Les hommes creux

Publication : 30/10/2017 20:45
Du 27/04/2017 au 24/05/2017


exposition du 27 avril au dimanche 24 mai 2017.

Université Catholique de Lille

60, boulevard Vauban- 59000 Lille

Thierry Diers, Les Hommes Creux

 

Image Hurlante

 

 

Quand Thierry Diers, qui travaille avec les grandes entreprises depuis de nombreuses années, leur a proposé de financer un catalogue sur son travail de peintre, beaucoup ont donné leur accord de principe. Lorsque l’artiste leur a présenté le projet précisément –son contenu, ses images, l’esprit qui l’habite – toutes ont poliment fait machine arrière.

Qu’y-avait-il de si dangereux pour que de si solides structures estiment qu’il y ait un risque à aider à la naissance d’un livre d’images ? Parce qu’ils y ont vu leur propre portrait ?

Du fait de ces deux activités, architecte et peintre Thierry Diers connaît bien les grands décideurs. Parfois, il leur conçoit des bureaux et des bâtiments, à d’autres moments, il leur propose certaines de ses peintures pour apporter humanité et sensibilité à ces endroits parfois trop calibrés pour la rentabilité, et où les murs portent les traces de rapports humains à la saveur parfois assassine. Thierry fût donc un témoin direct de ses échanges qui n’ont lieu que dans le monde du travail, arène sociale où s’escriment regards moqueurs, commentaires lapidaires, fausses salutations et vrais coups de poignard dans le dos. Thierry Diers voulait illustrer ces « poignées de mains qui ne se font jamais », les disgrâces, les messes basses, …
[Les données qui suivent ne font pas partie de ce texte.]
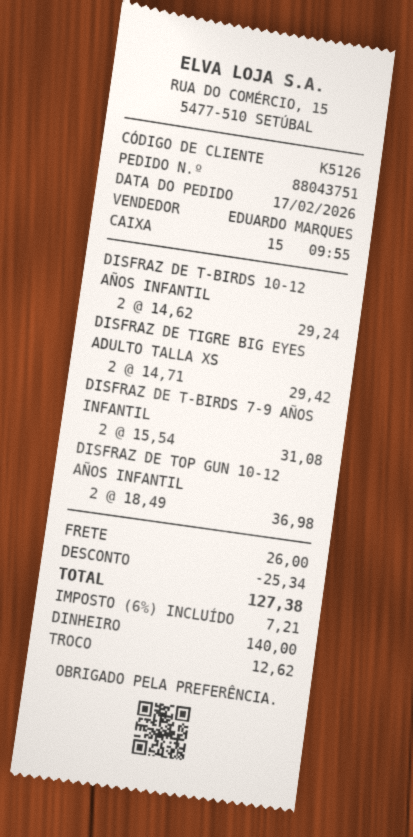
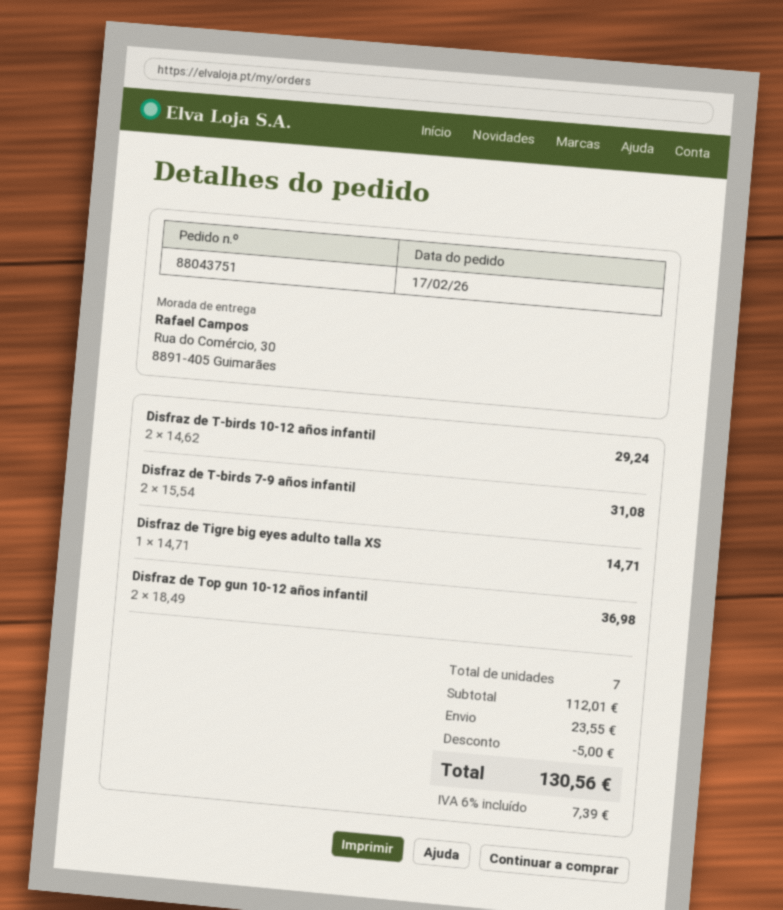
DISFRAZ DE TIGRE BIG EYES ADULTO TALLA XS: 2 x 14.71 = 29.42 -> 1 x 14.71 = 14.71
discount: 25.34 -> 5.00
shipping: 26.00 -> 23.55
tax: 6% = 7.21 -> 6% = 7.39
total: 127.38 -> 130.56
C’est grâce à cette bicéphalie professionnelle et humaine que la présente série a vu le jour. C’est l’architecte qu’on convoque dans ces bâtiments, afin de lui confier quelque mission. Traité de ses propres dires comme « l’artiste » (autant dire, dans ce monde, « l’ahuri »), les patrons et technocrates le laissent pénétrer leur intimité, baissant leur garde. Lui est apparemment inoffensif. Il ne tient pas les cordons de la bourse, ne vise pas le poste de son sous chef, et n’ira cafter à personne ce qu’untel à dit d’un autre une fois la porte fermée. Les loups pensent qu’un agneau est en balade dans la meute, et pourtant…

L’architecte avait le peintre dans les poches (à moins que ce ne soit l’inverse), et c’est bien plus qu’en qualité de témoin passif que Thierry Diers a observé ces échanges qui n’ont d’humain que le nom. C’est ici que la schizophrénie de l’activité de Diers trouve tout son sens : l’architecte comme le peintre est tout entier tourné vers la compréhension et l’expression de la construction des rapports entre les êtres.

Thierry Diers est un peintre expressionniste abstrait. Ses toiles, d’ordinaire, présentent de grands salves de couleurs, violemment ordonnées sur le plan. Elles sont sentimentales, intimes et universelles, invitent à l’introspection, à l’émotion, ou encore à un certain rapport physique avec la matière picturale. Il y est rarement question de figure humaine, jamais de politique. Pourtant ici, l’artiste a ressenti le besoin urgent de représenter directement ce dont il a été témoin. La série des « Homme creux » est une anomalie dans le parcours de Diers, un surgissement impératif qui commandait une affirmation claire. Dans le texte qui suit, Yves Michaud, effectue une rapide comparaison entre Diers et le peintre américain Philip Guston, illustre expressionniste abstrait. Ce qu’il faut mentionner, c’est que Guston, avant d’être un des plus grands non-figuratifs des années 50 et considéré alors comme l’égal de Pollock, fut un peintre politique forcené qui dénonçait les violences raciales et sociales, et qu’il reprit les chemins de la figuration en 1970, peignant le racisme et l’impérialisme, déclarant que l’art abstrait, dans les temps critiques, était impropre à parler du monde et encore moins à le changer. Il fut mis à bas par la critique et une partie du milieu de l’art. S’il est malaisé de hiérarchiser les genres de peintures, Guston, comme Diers ont chacun ressenti la pulsion de dire le réel de la façon la plus explicite, bémolisant leur habituelle épuration pudique des moyens. En 2015, les images ont gardé toute leur force. En Janvier à Paris, une dizaine de personnes ont été tuées pour des images. A l’heure où j’écris ces lignes, on parle d’une éviction des Guignols de l’info. Cet ouvrage est autoédité, alors qu’il devrait en être autrement. En 2015, oui, les images ont gardé toute leur force.